• _PROBLEM TO WORK ON_:
Reproduce each line from the records that holds "subtotal".

• _RECORDS TO USE_:
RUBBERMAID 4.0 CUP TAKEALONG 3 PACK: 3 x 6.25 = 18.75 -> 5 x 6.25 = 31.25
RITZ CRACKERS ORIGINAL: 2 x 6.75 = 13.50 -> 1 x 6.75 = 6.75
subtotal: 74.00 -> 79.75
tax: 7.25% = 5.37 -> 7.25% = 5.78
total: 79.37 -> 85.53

* * *

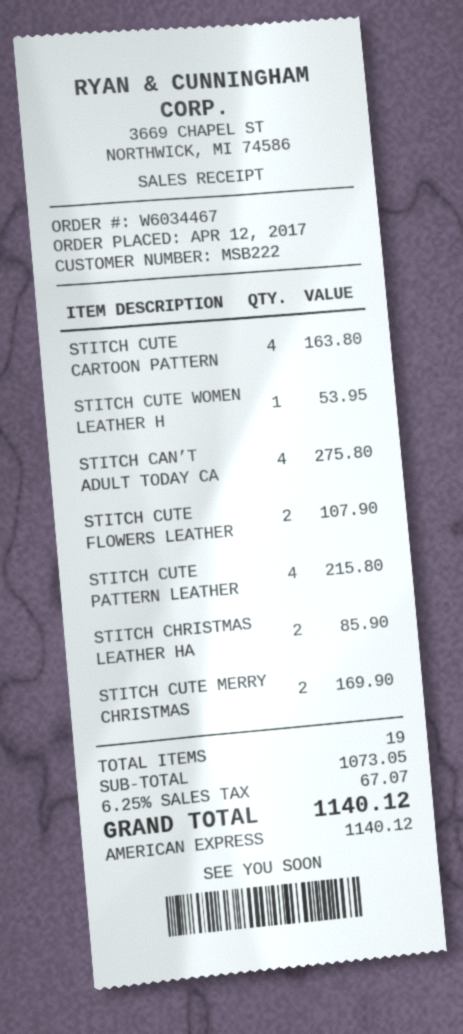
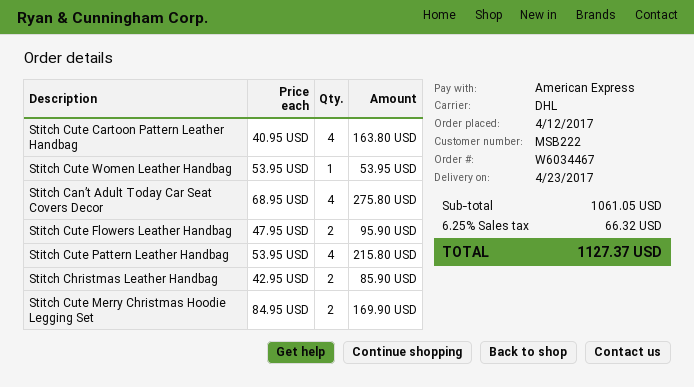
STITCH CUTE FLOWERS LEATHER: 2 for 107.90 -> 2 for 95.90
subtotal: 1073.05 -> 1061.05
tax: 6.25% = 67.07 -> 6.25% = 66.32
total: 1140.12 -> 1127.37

--

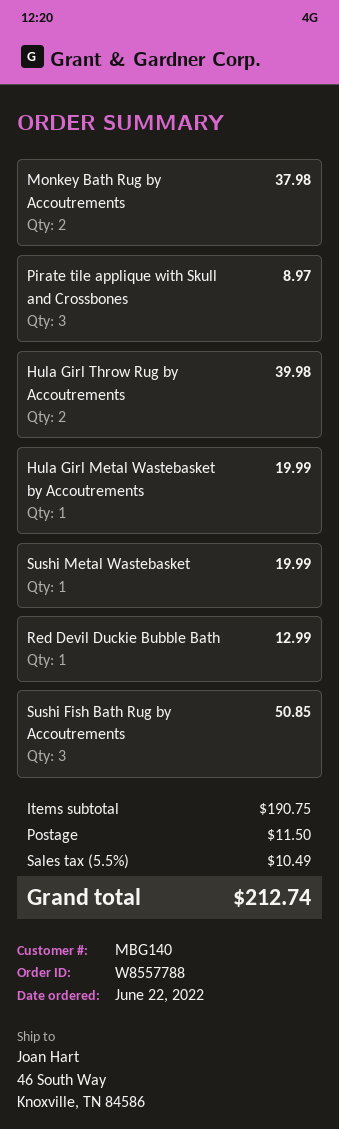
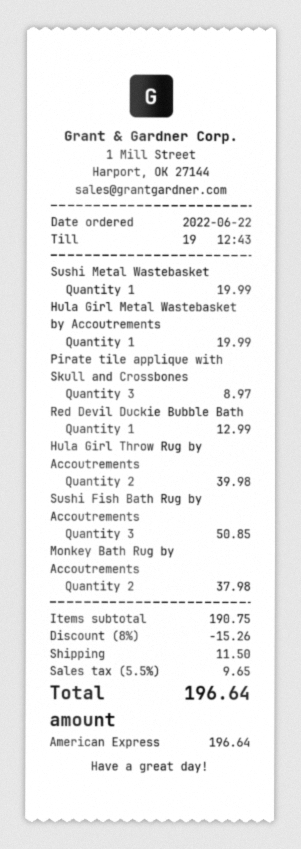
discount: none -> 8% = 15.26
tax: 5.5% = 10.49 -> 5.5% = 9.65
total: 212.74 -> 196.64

• _EXERCISE SOLUTION_:
subtotal: 74.00 -> 79.75
subtotal: 1073.05 -> 1061.05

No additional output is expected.